Method of making temporary crowns
The invention relates to medicine, namely to prosthetic dentistry and can be used for making temporary crowns on the stages of orthopedic physician podiatrist. The technical result of the invention is to simplify and cheapen the method of making temporary crowns, improving the aesthetic and functional qualities of temporary structures. Method of making temporary crowns with the cap is that the cap is manufactured using a membrane holder set “Adapta” by slow heating to a plastic state by immersion in a custom-made tooth from the set of artificial teeth in silicon mass through the membrane from the same set, in 2-3 minutes, an artificial tooth is removed, the cervical edge of the cap is cut with scissors, make a filling material chemical hardening, excluding education then carry out the condensation of the material to the walls of the cap, a pin is stuck in the prepared tooth, which is pre-treated insulating material, after hardening, the cap is removed and receive a temporary crown. 4 Il.

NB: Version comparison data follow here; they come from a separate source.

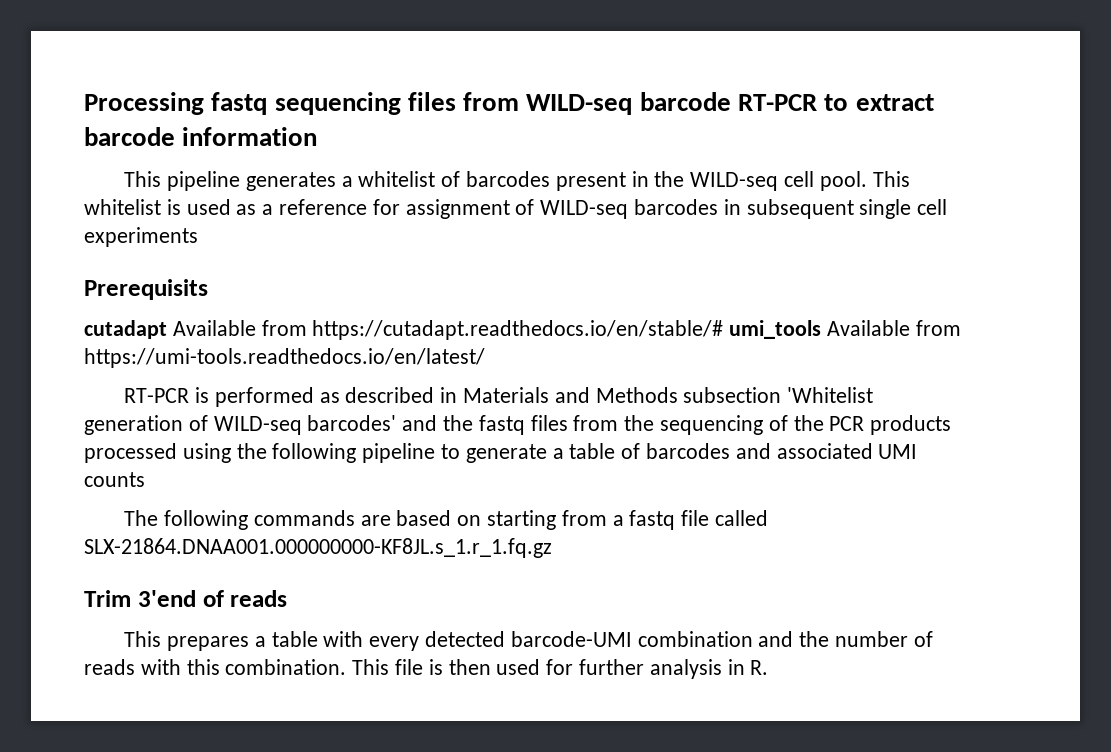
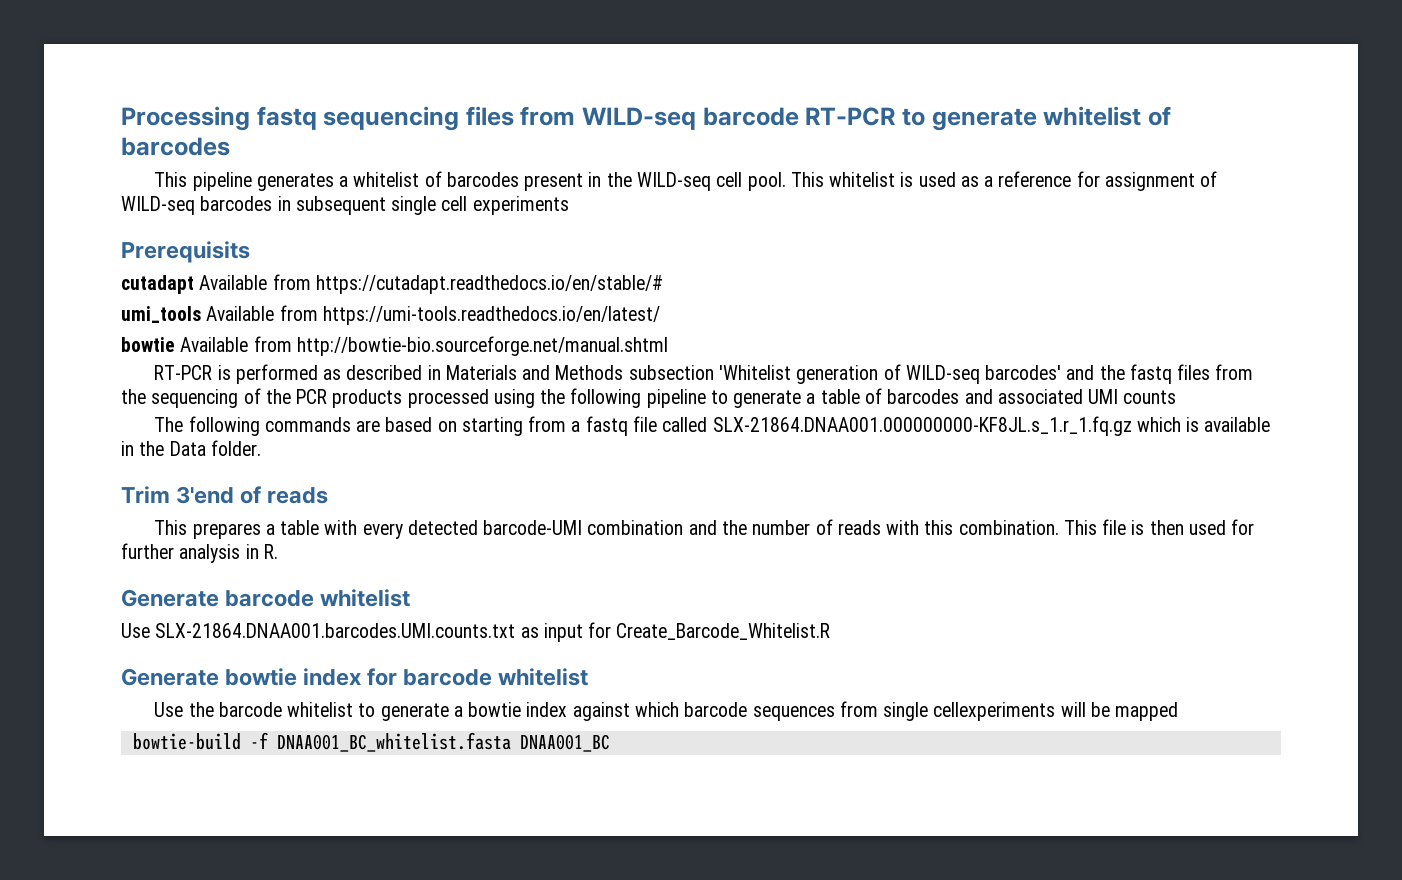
- Processing fastq sequencing files from WILD-seq barcode RT-PCR to extract barcode information
+ Processing fastq sequencing files from WILD-seq barcode RT-PCR to generate whitelist of barcodes
- cutadapt Available from https://cutadapt.readthedocs.io/en/stable/# umi_tools Available from https://umi-tools.readthedocs.io/en/latest/
+ cutadapt Available from https://cutadapt.readthedocs.io/en/stable/#
+ umi_tools Available from https://umi-tools.readthedocs.io/en/latest/
+ bowtie Available from http://bowtie-bio.sourceforge.net/manual.shtml
- The following commands are based on starting from a fastq file called SLX-21864.DNAA001.000000000-KF8JL.s_1.r_1.fq.gz
+ The following commands are based on starting from a fastq file called SLX-21864.DNAA001.000000000-KF8JL.s_1.r_1.fq.gz which is available in the Data folder.
+ Generate barcode whitelist
+ Use SLX-21864.DNAA001.barcodes.UMI.counts.txt as input for Create_Barcode_Whitelist.R
+ Generate bowtie index for barcode whitelist
+ Use the barcode whitelist to generate a bowtie index against which barcode sequences from single cellexperiments will be mapped
+ bowtie-build -f DNAA001_BC_whitelist.fasta DNAA001_BC

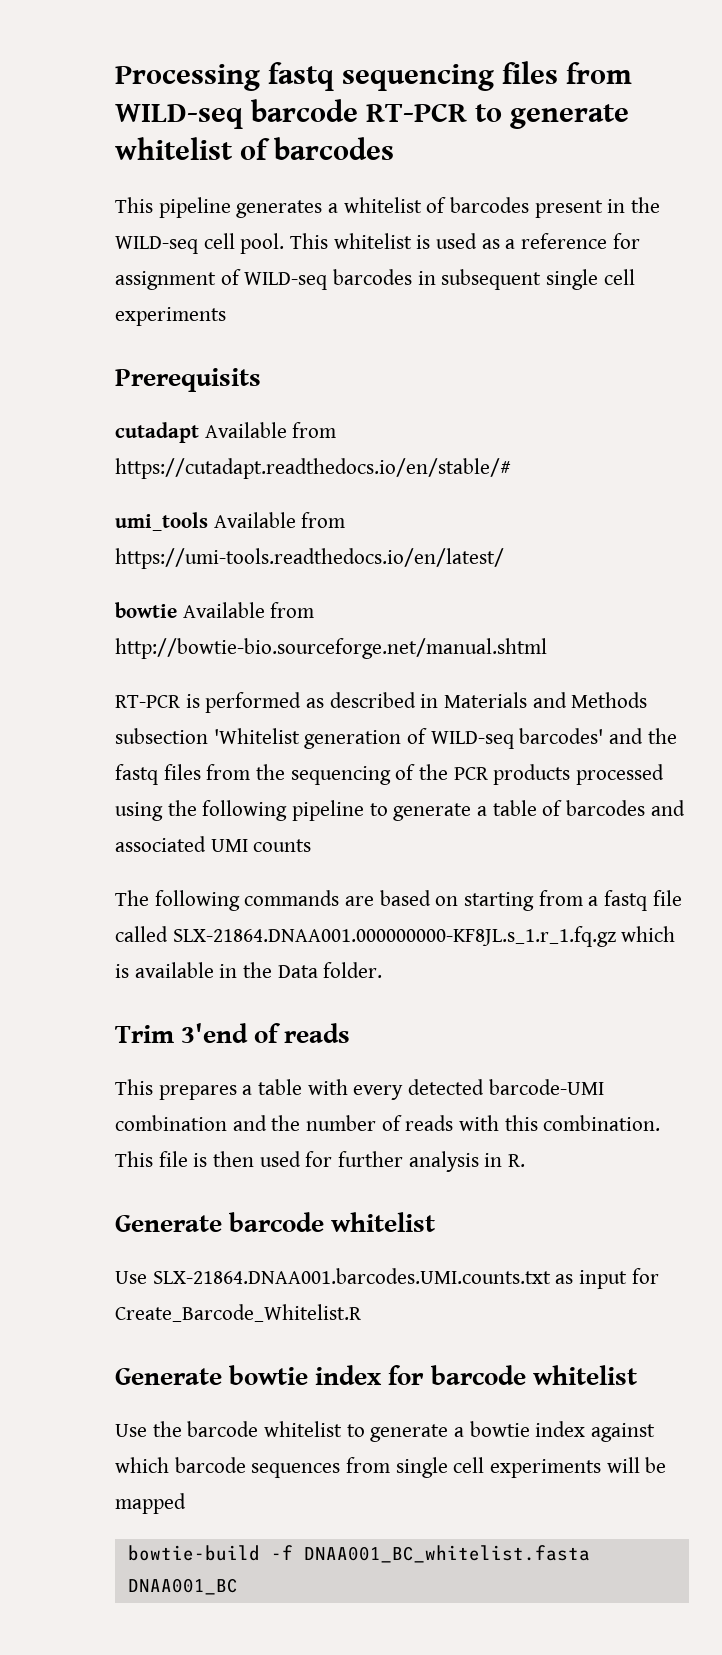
- Use the barcode whitelist to generate a bowtie index against which barcode sequences from single cellexperiments will be mapped
+ Use the barcode whitelist to generate a bowtie index against which barcode sequences from single cell experiments will be mapped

The invention relates to medicine is the tap orthopedic treatment by a physician, podiatrist.
There is a method of making temporary crowns using acrylamide plastic. The method consists in the following: removal of casts to preparation of the tooth, the mixing of the paste and the catalyst (in the proportions specified in the instruction), the tooth preparation required under the construction (porcelain, ceramic-metal), the imposition of ready-made plastic in the area preparerow tooth in the previously received print setting print on dentition (plastic takes place so removed tissue), removal of the impression from the oral cavity, removing the finished crowns, removal of excess plastic, smoothing the edges of the crowns, temporary fixation (H. A. Kalamkarov Orthopedic treatment with the use of metal-ceramic prostheses. Moscow: Copper Sphere, 1996, S. 53-54).
The disadvantages of this method are as follows: mechanical factor, which results in the injury of the mucous membrane, and subsequently inflammation of the gums, as well as toxic effects of residual monomer, which can lead to adverse changes in the body, Economically spent a lot of money (impression spoon, attigny material, plastic), and the time of admission is extended.

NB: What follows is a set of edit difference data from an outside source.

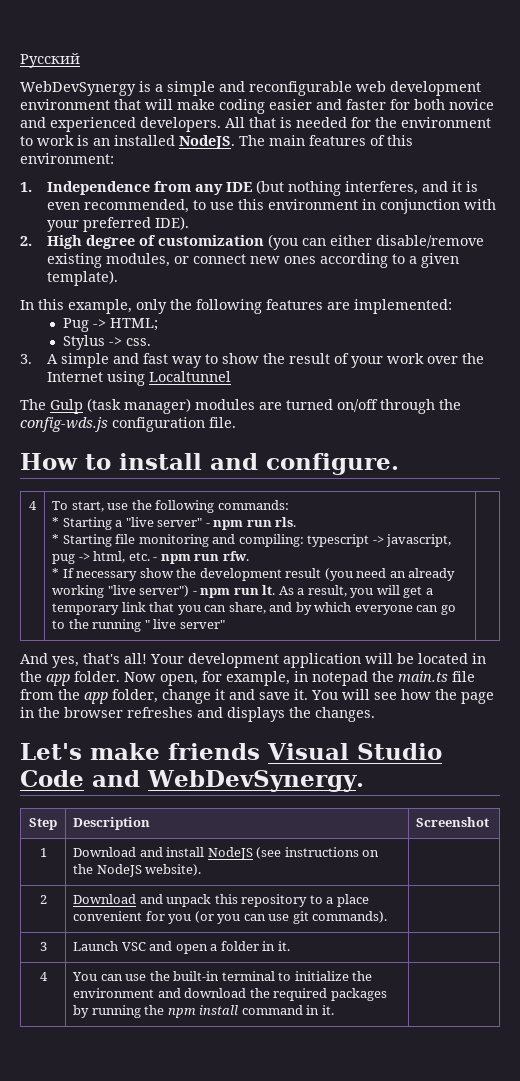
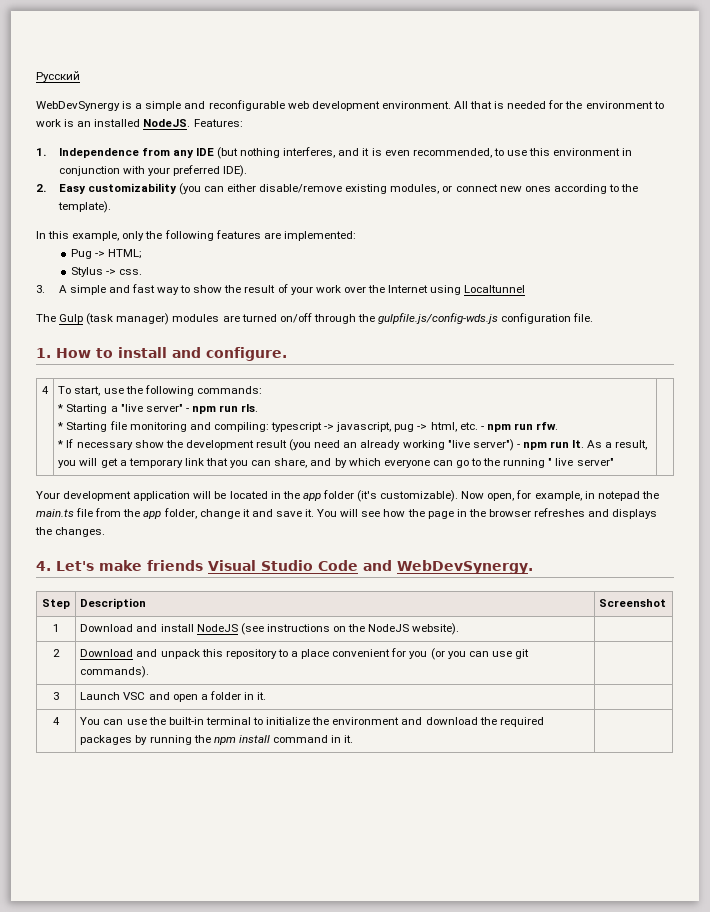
- WebDevSynergy is a simple and reconfigurable web development environment that will make coding easier and faster for both novice and experienced developers.
+ WebDevSynergy is a simple and reconfigurable web development environment.
- The main features of this environment:
+ Features:
- 2. High degree of customization (you can either disable/remove existing modules, or connect new ones according to a given template).
+ 2. Easy customizability (you can either disable/remove existing modules, or connect new ones according to the template).
- The Gulp (task manager) modules are turned on/off through the config-wds.js configuration file.
+ The Gulp (task manager) modules are turned on/off through the gulpfile.js/config-wds.js configuration file.
- How to install and configure.
+ 1. How to install and configure.
- And yes, that's all! Your development application will be located in the app folder.
+ Your development application will be located in the app folder (it's customizable).
- Let's make friends Visual Studio Code and WebDevSynergy.
+ 4. Let's make friends Visual Studio Code and WebDevSynergy.

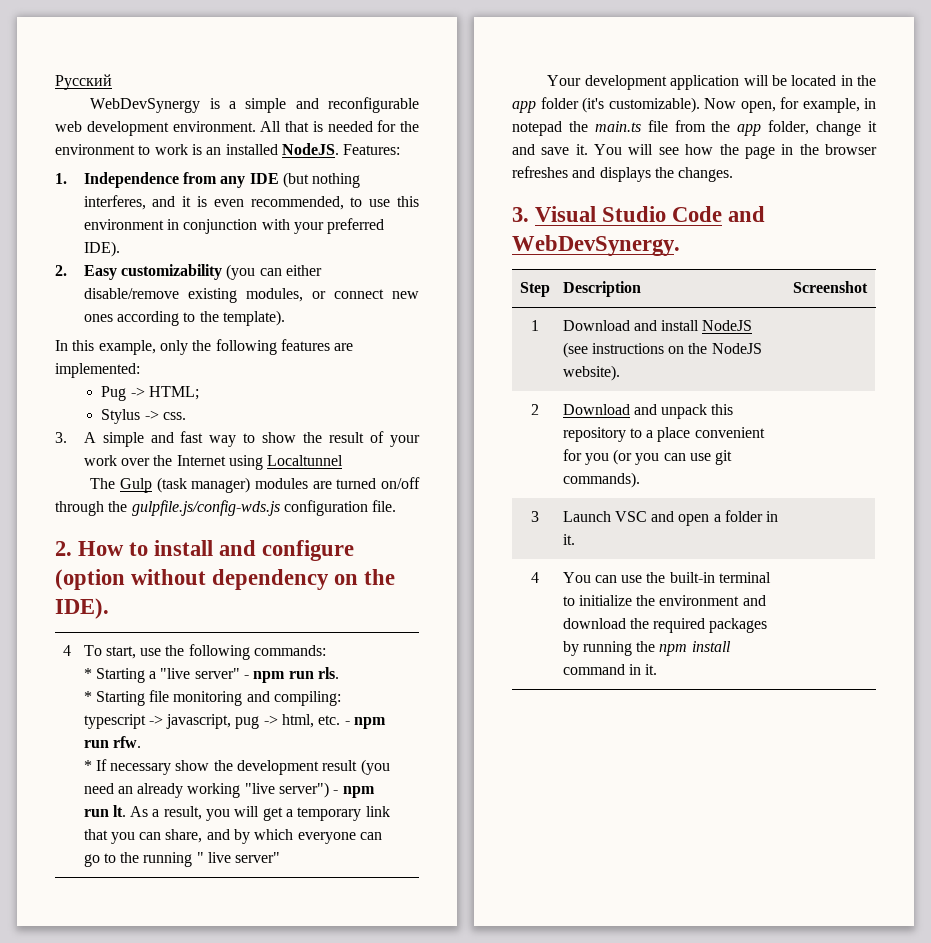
- 1. How to install and configure.
+ 2. How to install and configure (option without dependency on the IDE).
- 4. Let's make friends Visual Studio Code and WebDevSynergy.
+ 3. Visual Studio Code and WebDevSynergy.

Closest to the claimed method is Yu situational model is extruded film of 0.6-0.8 mm by means of deep drawing apparatus “S”. The film is cut crown scissors and sealed with silicone spray. Then knead acroloxidae plastic, which fill the resulting cap, and injected into the patient's mouth. After hardening of the plastic cap clipped. In the future produce grinding and polishing (VP of Tregubov. M. H., Steinhart, L. M. Mishnev Prosthetic dentistry. Applied materials. St. Petersburg: Spec. Lit., 2001, S. 274-276).
In this method there are a number of disadvantages: it is not always possible to achieve esthetic and functional qualities of the finished design, the technology is time-consuming and expensive due to the use of the “S”. The use of acrylic plastic also entails negative effects of residual monomer, which, in turn, can have a toxic effect on the mucous membrane of the mouth.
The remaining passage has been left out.